Today I cleaned up our room so I could show you some of my favourite things about our little home.
Some of my favourite things about our little home
I bought J-man this binary code love print from Etsy a while ago. From the look on his face when he opened it, I think he thought it was more of a Regretsy purchase. But I love it and hung it on the wall facing our bed just to punish him.
Some people think of dramatic coastlines and unisex high cut swimwear when they think of Croatia, but I think of reciting “zero zero zero zero one zero one one infinity” on a bus ride so J-man could send his friends postcards in binary code.
I like this little locker and all the things on it, but most of all I love the OTT gold mirror that used to belong to my dad’s mother. I totally inherited her taste.
I felt weird taking a photo of our bed even though it’s my favourite thing ever. It was just too “let’s recount all the shameful memories” for my taste. So I thought I’d show you what else we do in bed besides fart.
The books in the top photo are on my bedside table. Some of them are just to dip into before I drift off to sleep. The book I’m reading full time at the moment is Judgment Day, which is a collection of judges’ sentencing remarks in Australia’s most famous murder cases. I love criminal law and seriously dig case law, so this is the best book of all time. But reading this book before nigh nighs is not for wusses.
The books in the bottom photo are on J-man’s bedside table. He talks about beer in his sleep.
This collection of tea cups is on a weird ledge as you come in our front door and up the stairs. Our real estate agent saw these during an inspection and asked me if I liked tea. I said no.
This is the print up close. Some have suggested it’s a double entendre, but it hardly says “you are the ketchup in which I dip my weiner”. I just love it because to me it says “you are the best thing ever”. I really love butter.
This is an anatomically correct vase. We picked up two of these at Vinnies in Gosford and used them to hold roses at our wedding. [Insert (ha!) joke about the wedding night here].
A collection of swizzle sticks from a second-hand shop in Oklahoma. Except the Pimm’s one which I got at an under 12s cricket match in Bath. OK, now I’m starting to sound like a wanker. The glass is from Leura. Damn! The pink decanter on the left is from Green Point Salvos on the Central Coast. There you go. De wanked.

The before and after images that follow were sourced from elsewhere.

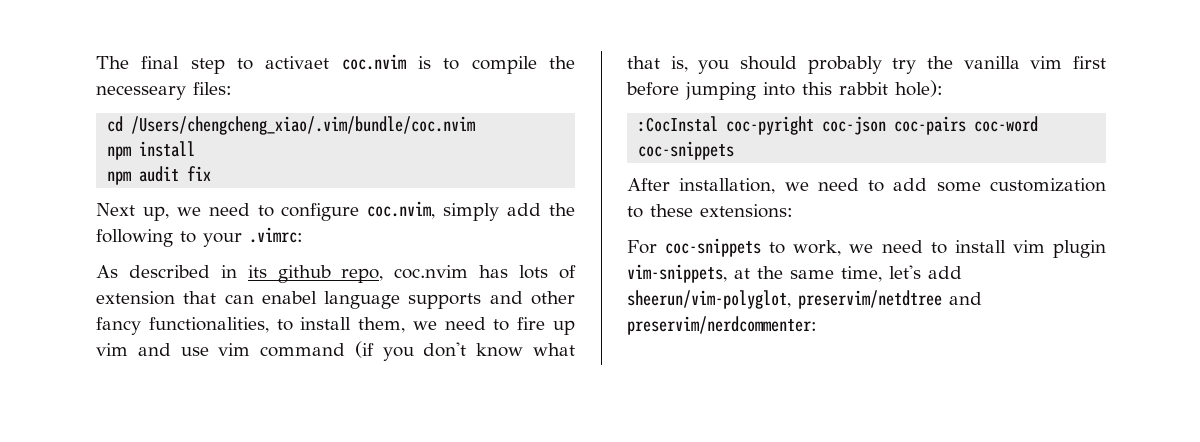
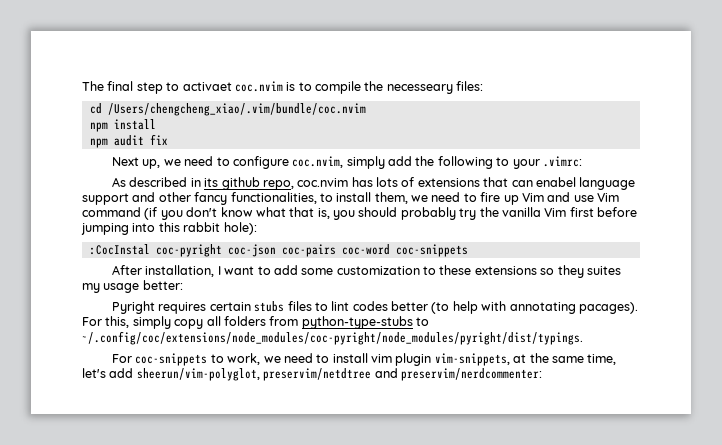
[96,291,175,305] extension -> [417,178,480,187] extensions
[408,293,482,309] supports -> [82,193,129,205] support
[96,343,128,356] vim -> [521,193,544,202] Vim
[218,343,251,356] vim -> [597,193,619,202] Vim
[1030,56,1063,69] vim -> [544,208,567,217] Vim
[784,178,859,191] we need -> [217,266,255,275] I want
[700,204,793,218] extensions: -> [474,265,621,278] [82,280,183,293] [112,301,638,314] [82,316,429,329] [82,331,583,345] extensions so they suites my usage better: // Pyright requires certain stubs files to lint codes better (to help with annotating pacages). For this, simply copy all folders from python-type-stubs to ~/.config/coc/extensions/node_modules/coc-pyright/node_modules/pyright/dist/typings.

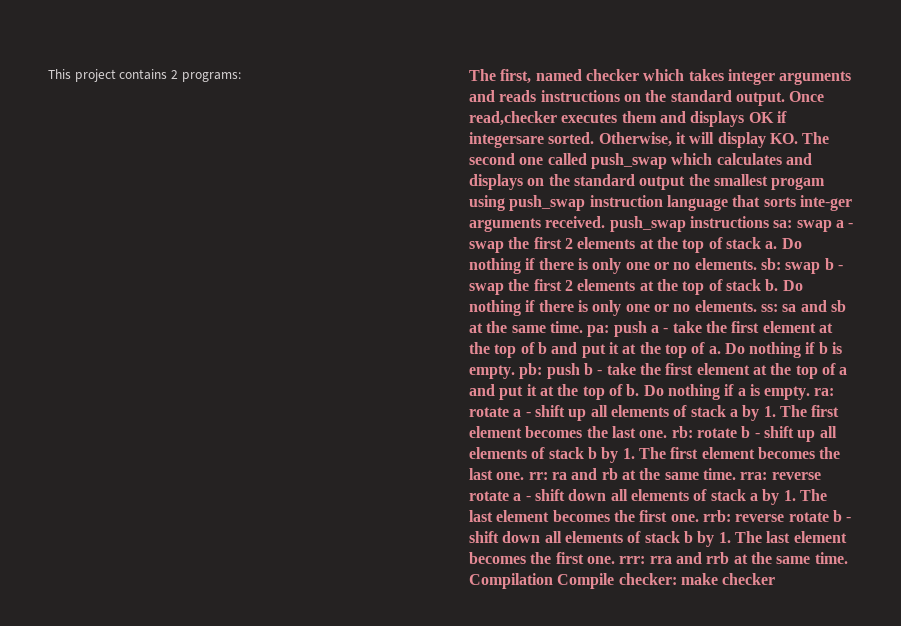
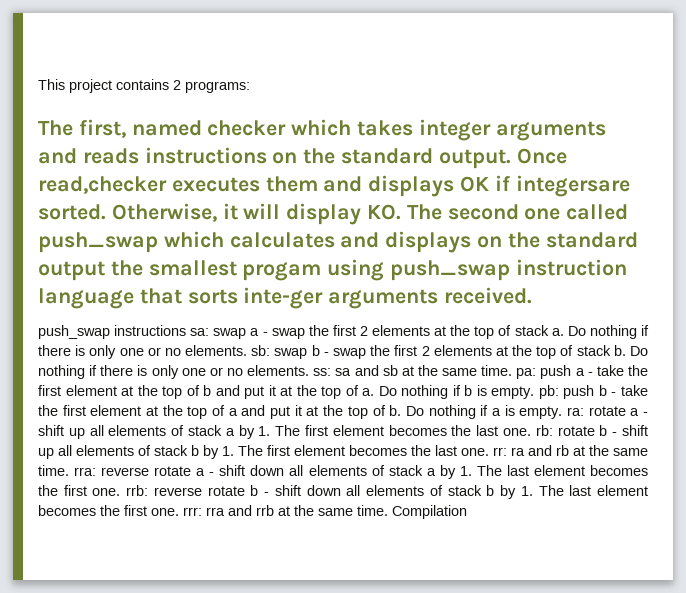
(606, 222) none -> (533, 295) //
[557,573,776,589] Compile checker: make checker -> (467, 512) none

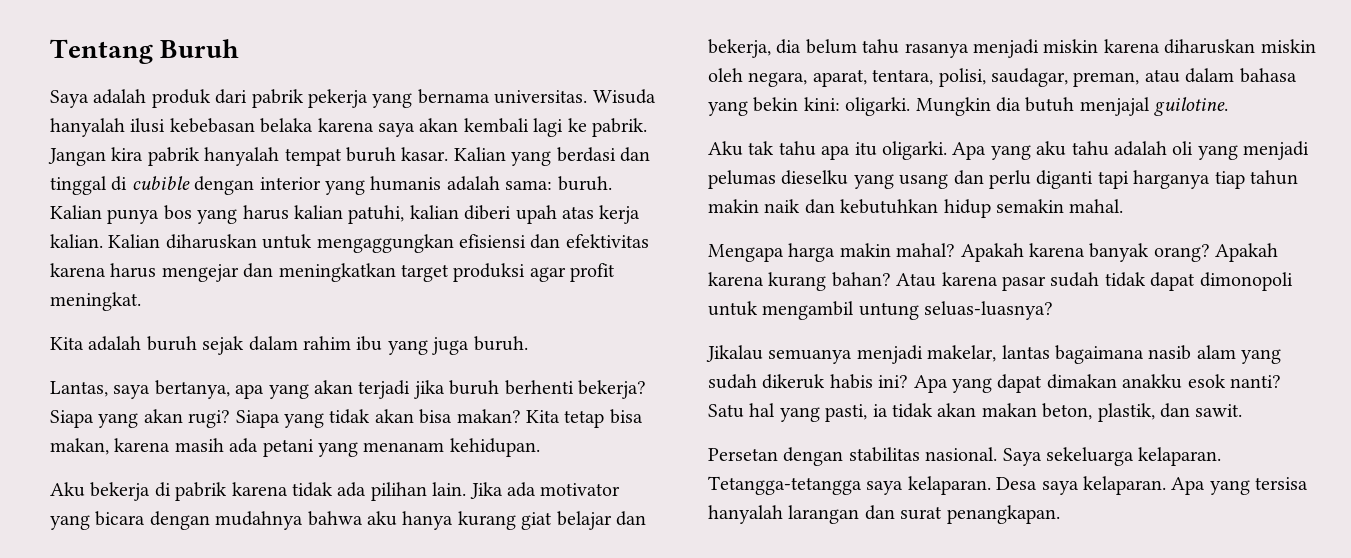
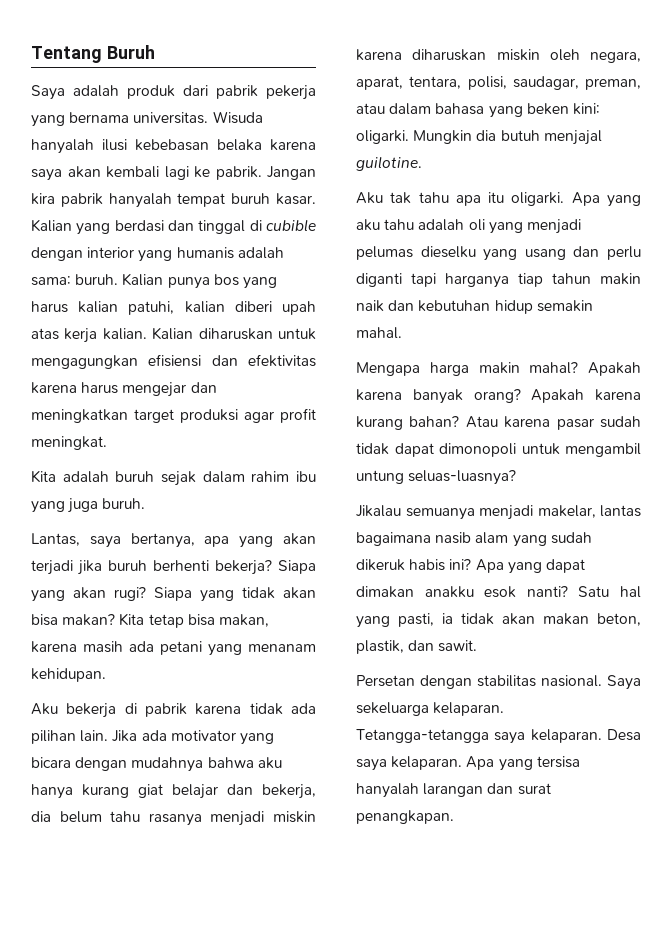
[316,234,454,253] mengaggungkan -> [31,355,138,369] mengagungkan
[753,97,799,112] bekin -> [526,103,569,115] beken
[840,199,939,214] kebutuhkan -> [418,300,491,312] kebutuhan

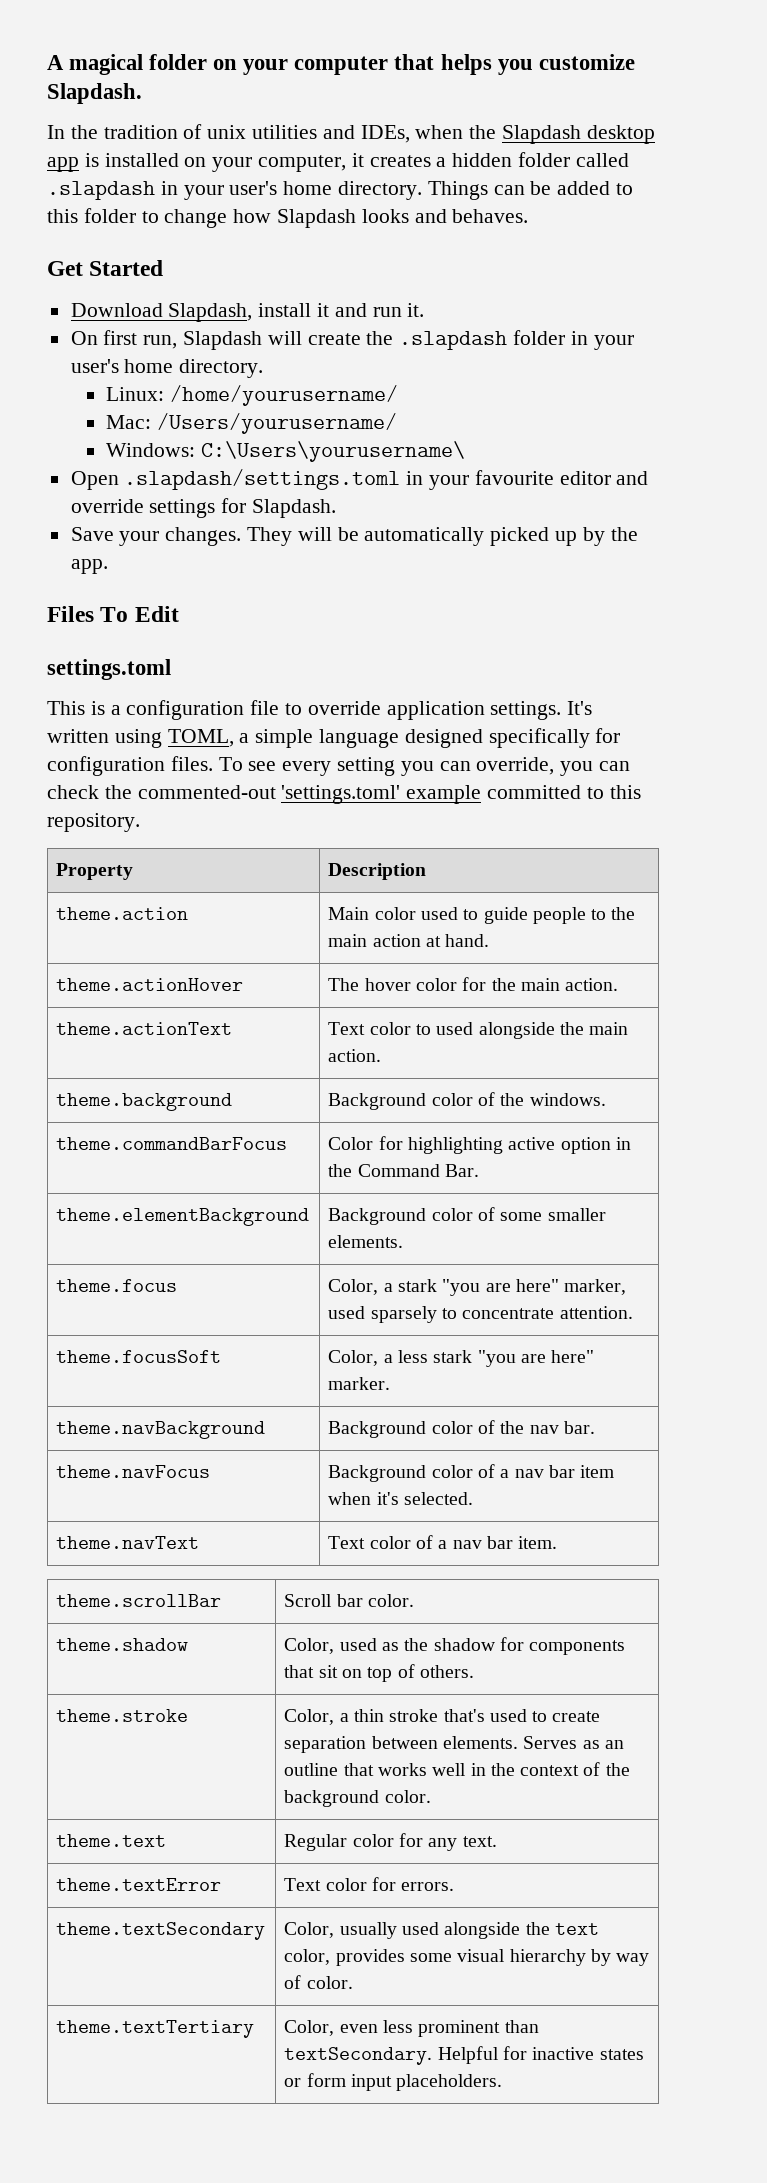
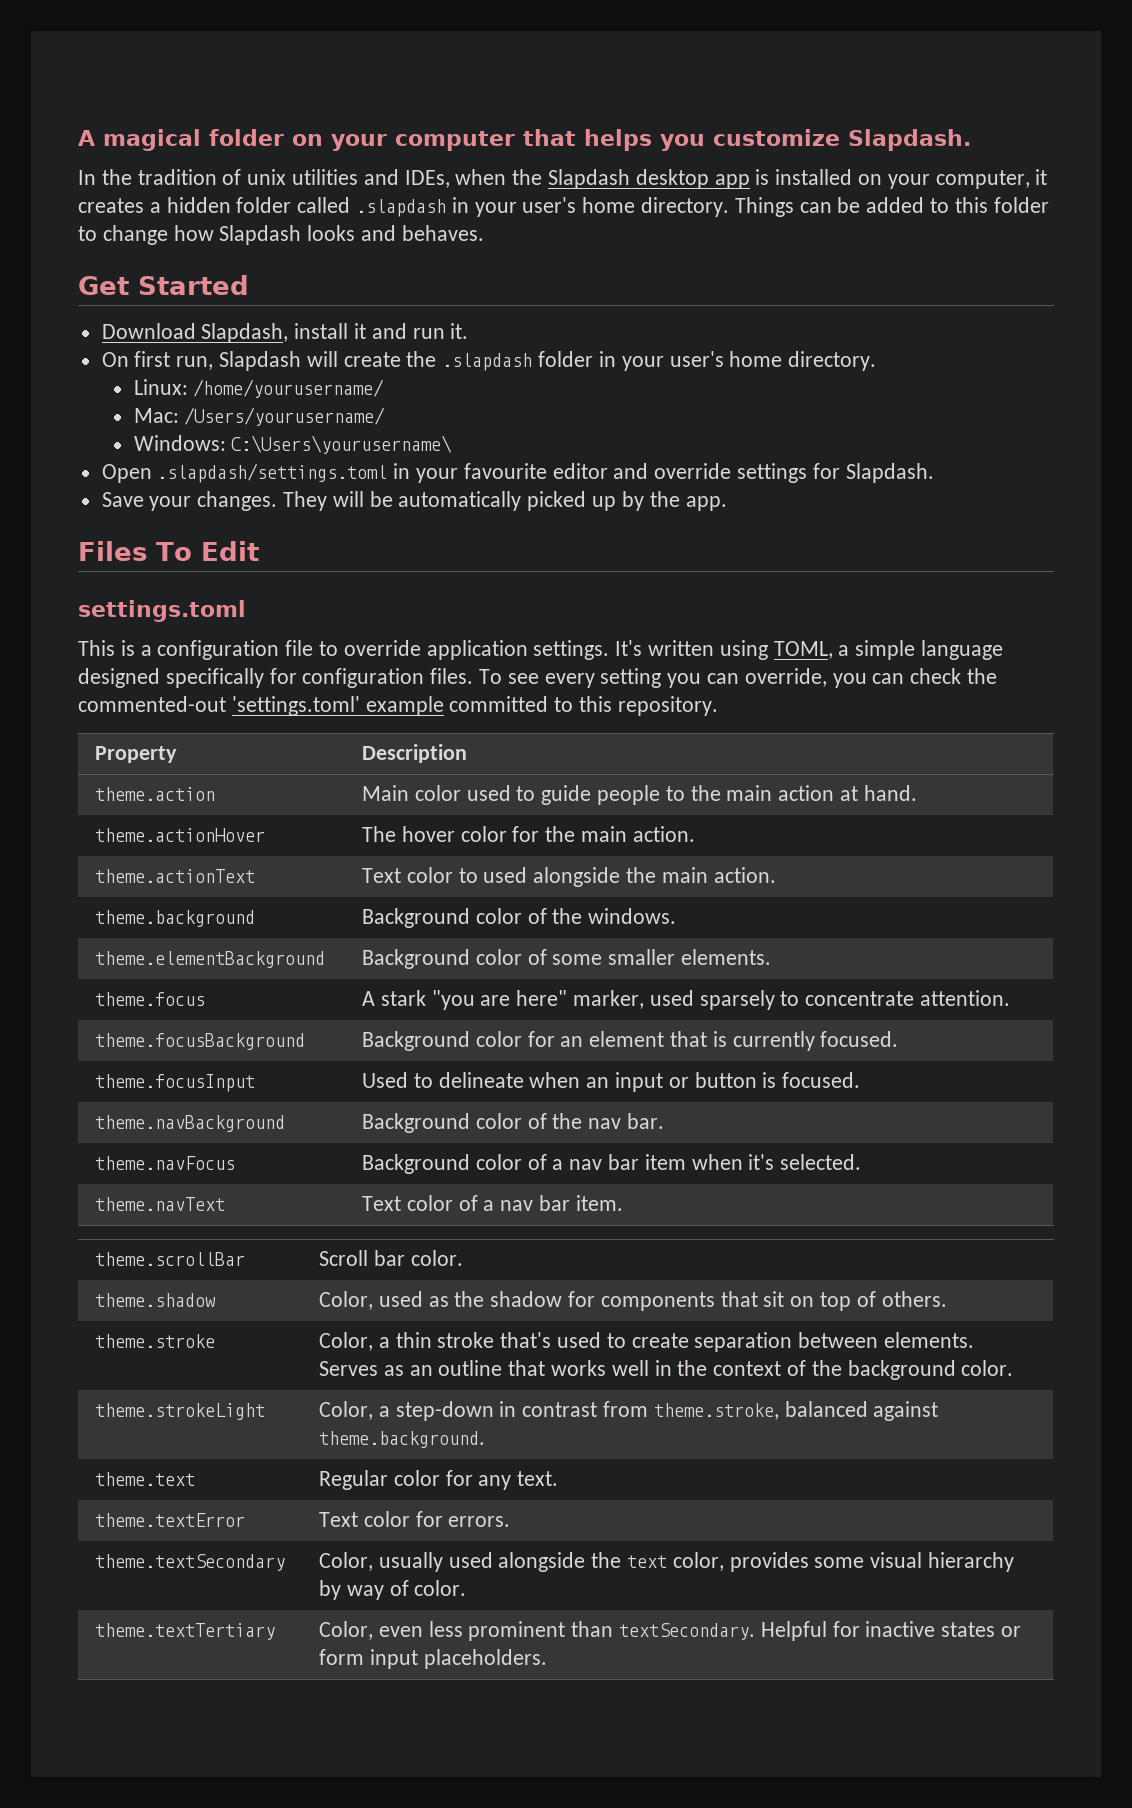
[56,1137,288,1150] [328,1136,631,1154] [328,1164,479,1177] // theme.commandBarFocus | Color for highlighting active option in the Command Bar. -> (677, 916) none
[328,1279,393,1295] Color, a -> [361,991,375,1006] A
[56,1350,222,1363] [328,1350,595,1367] [328,1377,391,1390] theme.focusSoft | Color, a less stark "you are here" marker. -> [94,1033,305,1050] [361,1031,899,1051] [94,1074,255,1092] [361,1072,861,1092] theme.focusBackground | Background color for an element that is currently focused. // theme.focusInput | Used to delineate when an input or button is focused.
(431, 1796) none -> [94,1403,265,1420] [318,1401,939,1421] [318,1431,485,1448] // theme.strokeLight | Color, a step-down in contrast from theme.stroke, balanced against theme.background.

Some of my least favourite things about our little home
The way J-man keeps the desk in our bedroom. I know, I know, it’s just a small pile of receipts and a peg. “It’s how I do my tax, bebe!” is something he would say.
Yes, J-man, I’m sure the tax man really cares about a bag of chips we bought in the US.
To celebrate I bought J-man a cactus pot and called it Grant against his will (Joel’s will that is. The cactus pot has no will, actually). This family of cactii could symbolise many things about being married for two years.
– I am the perky red-headed cactus and J-man is the manly yellow-headed cactus. The prickly green cactus is life poking us in the butts.
– Just as a cactus needs little water, our love needs little … water?
– We have been married so long that neither of us bothers doing anything about our respective whiskers. Man, check out my spiky body spikes!
– If there was a drought (of love) you could break us open and still find water (love).
– We will have little prickly babies or alternatively, a really tall, fat son.
OK, so everything above looks like it’s been translated from Mandarin by a two-year-old. I bought J-man a cactii pot because when we walked past the shop selling the cactii pot a little while ago, he said he wanted the cactii pot. You wanna know what love is? That’s it. Listening to your husband when he says he wants a cactii pot and then buying a cactiii pot for him later.
Also we needed a sibling for Admiral Fitzwallace, who was named during the peak of our West Wing viewing.
Love you my little Opuntia (Joel. You can’t feel love for a cactus, actually).
We blindly pointed to Norwalk, Connecticut on a map and went there. Our hotel was a run down heap, but at reception old New York dames with Gold Amex cards haggled with the girl at the desk over prices and conditions. A mother who had just taken her little daughter to compete in a beauty pageant was yelling at the receptionist, upset that the hotel didn’t have an indoor pool even though the website said it did (it didn’t).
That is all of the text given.